● Exercise inputs:
=====
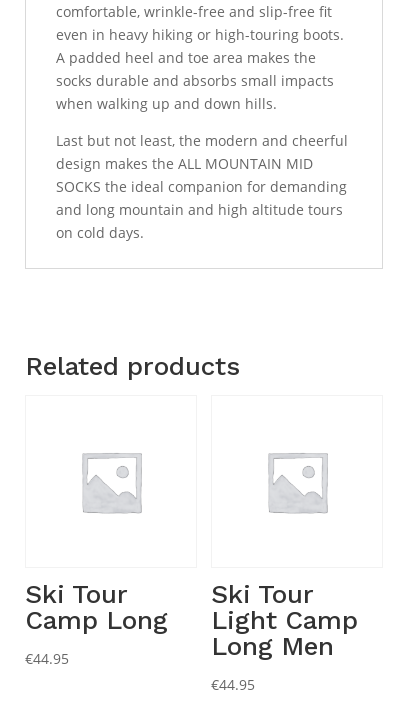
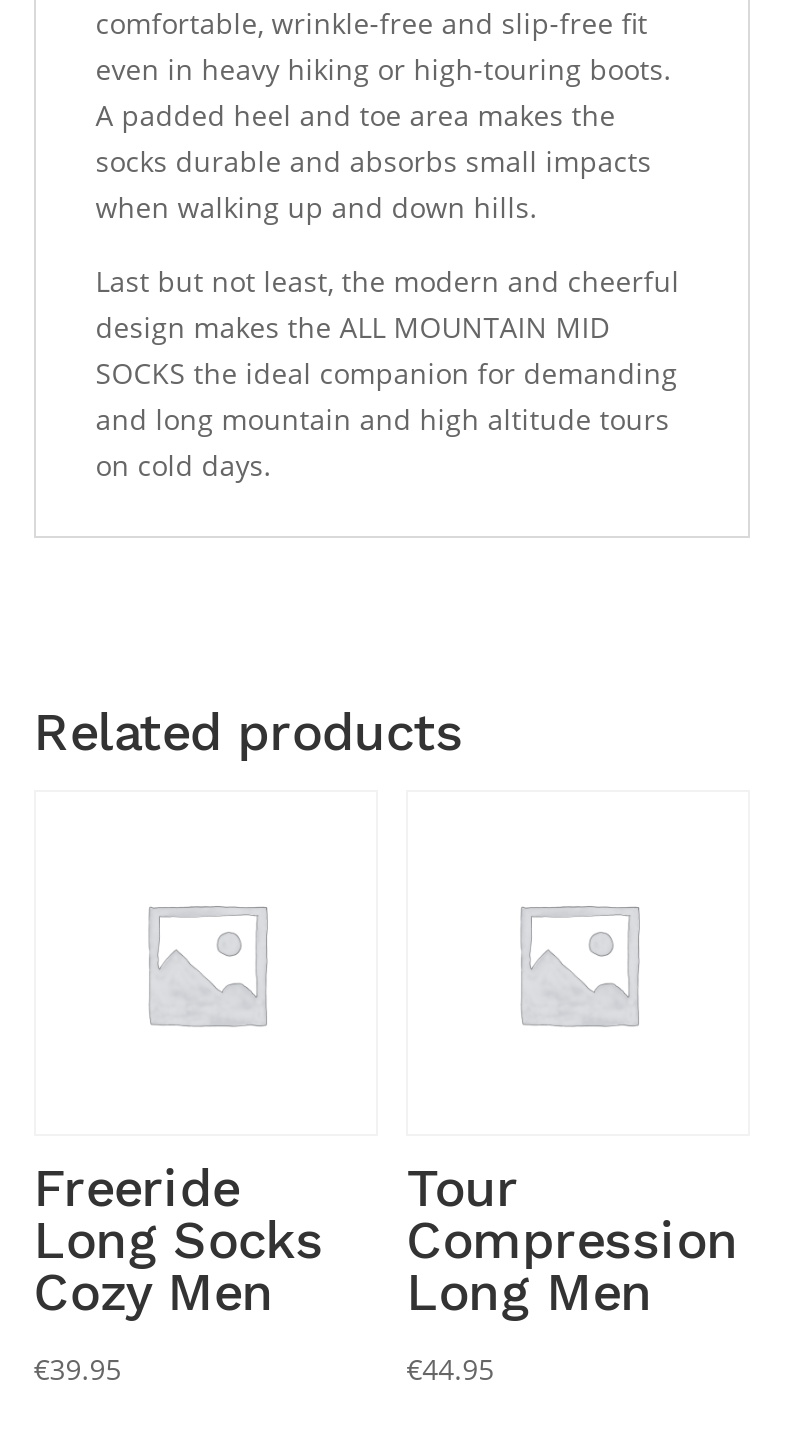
- Ski Tour
- Camp Long
+ Freeride
+ Long Socks
+ Cozy Men

- Ski Tour
- Light Camp
+ Tour
+ Compression

- €44.95
+ €39.95
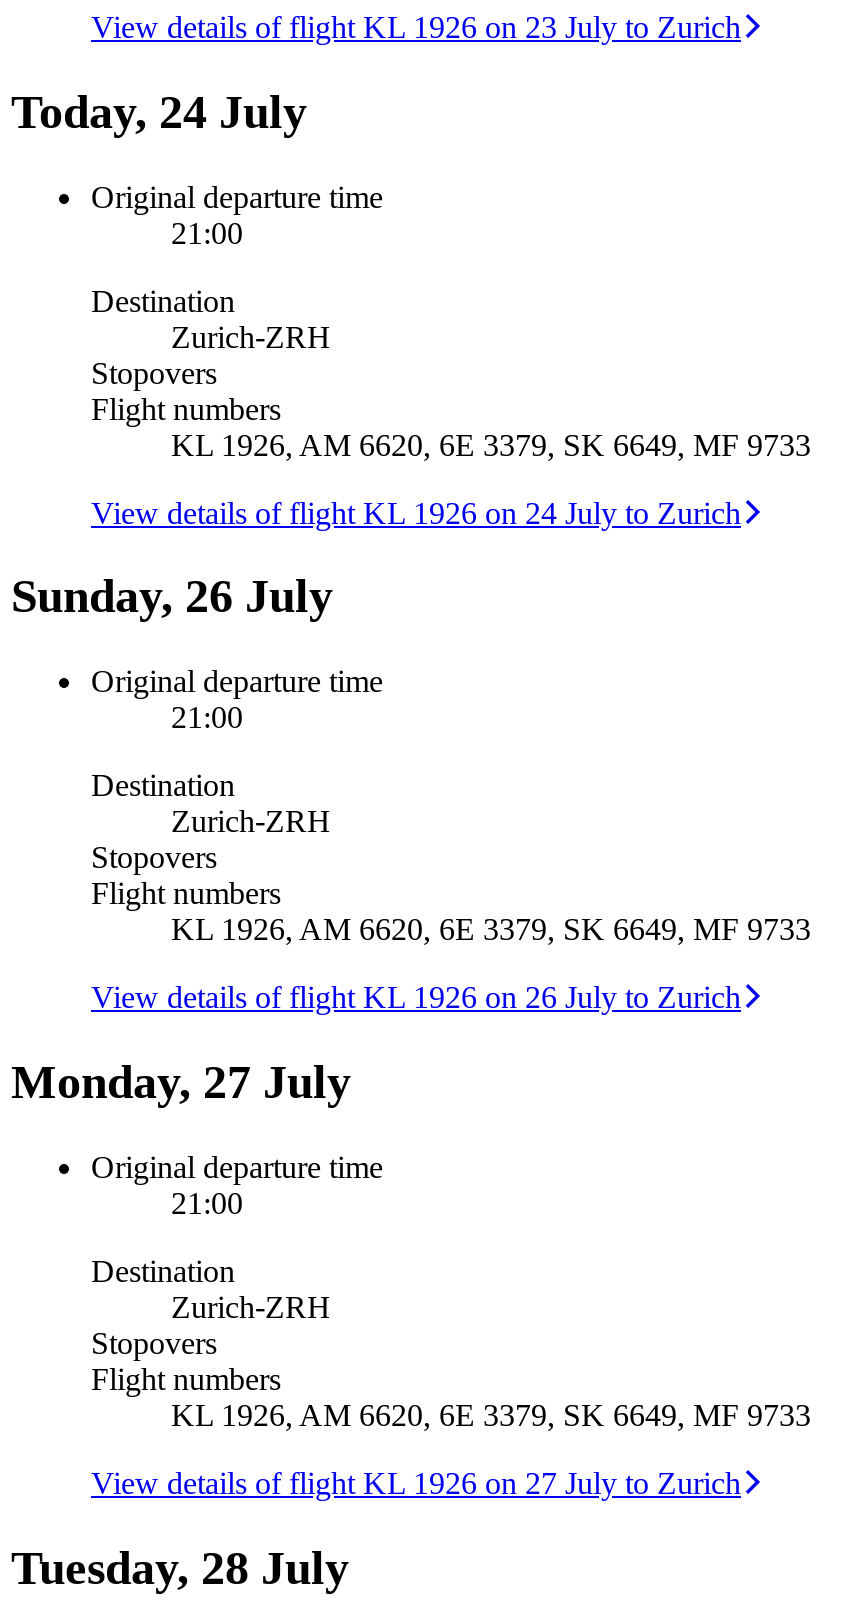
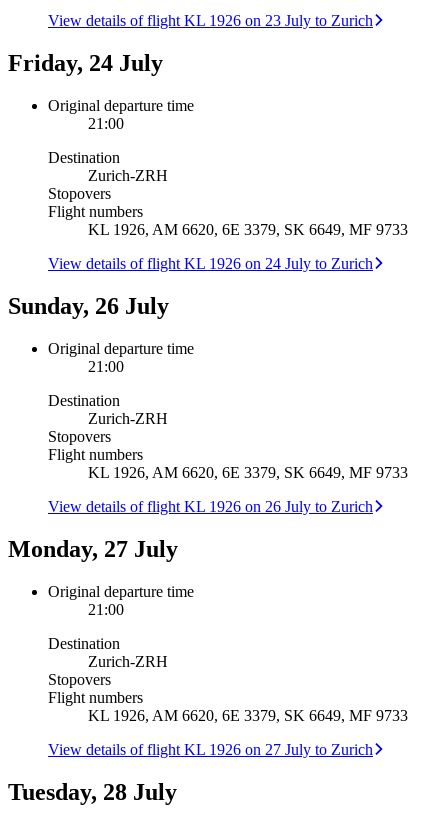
- Today, 24 July
+ Friday, 24 July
=====
● Brief: An exact copy of every entry, without pictures, should be your output.

● Output for this task:
- Ski Tour
- Camp Long
+ Freeride
+ Long Socks
+ Cozy Men

- Ski Tour
- Light Camp
+ Tour
+ Compression

- €44.95
+ €39.95
- Today, 24 July
+ Friday, 24 July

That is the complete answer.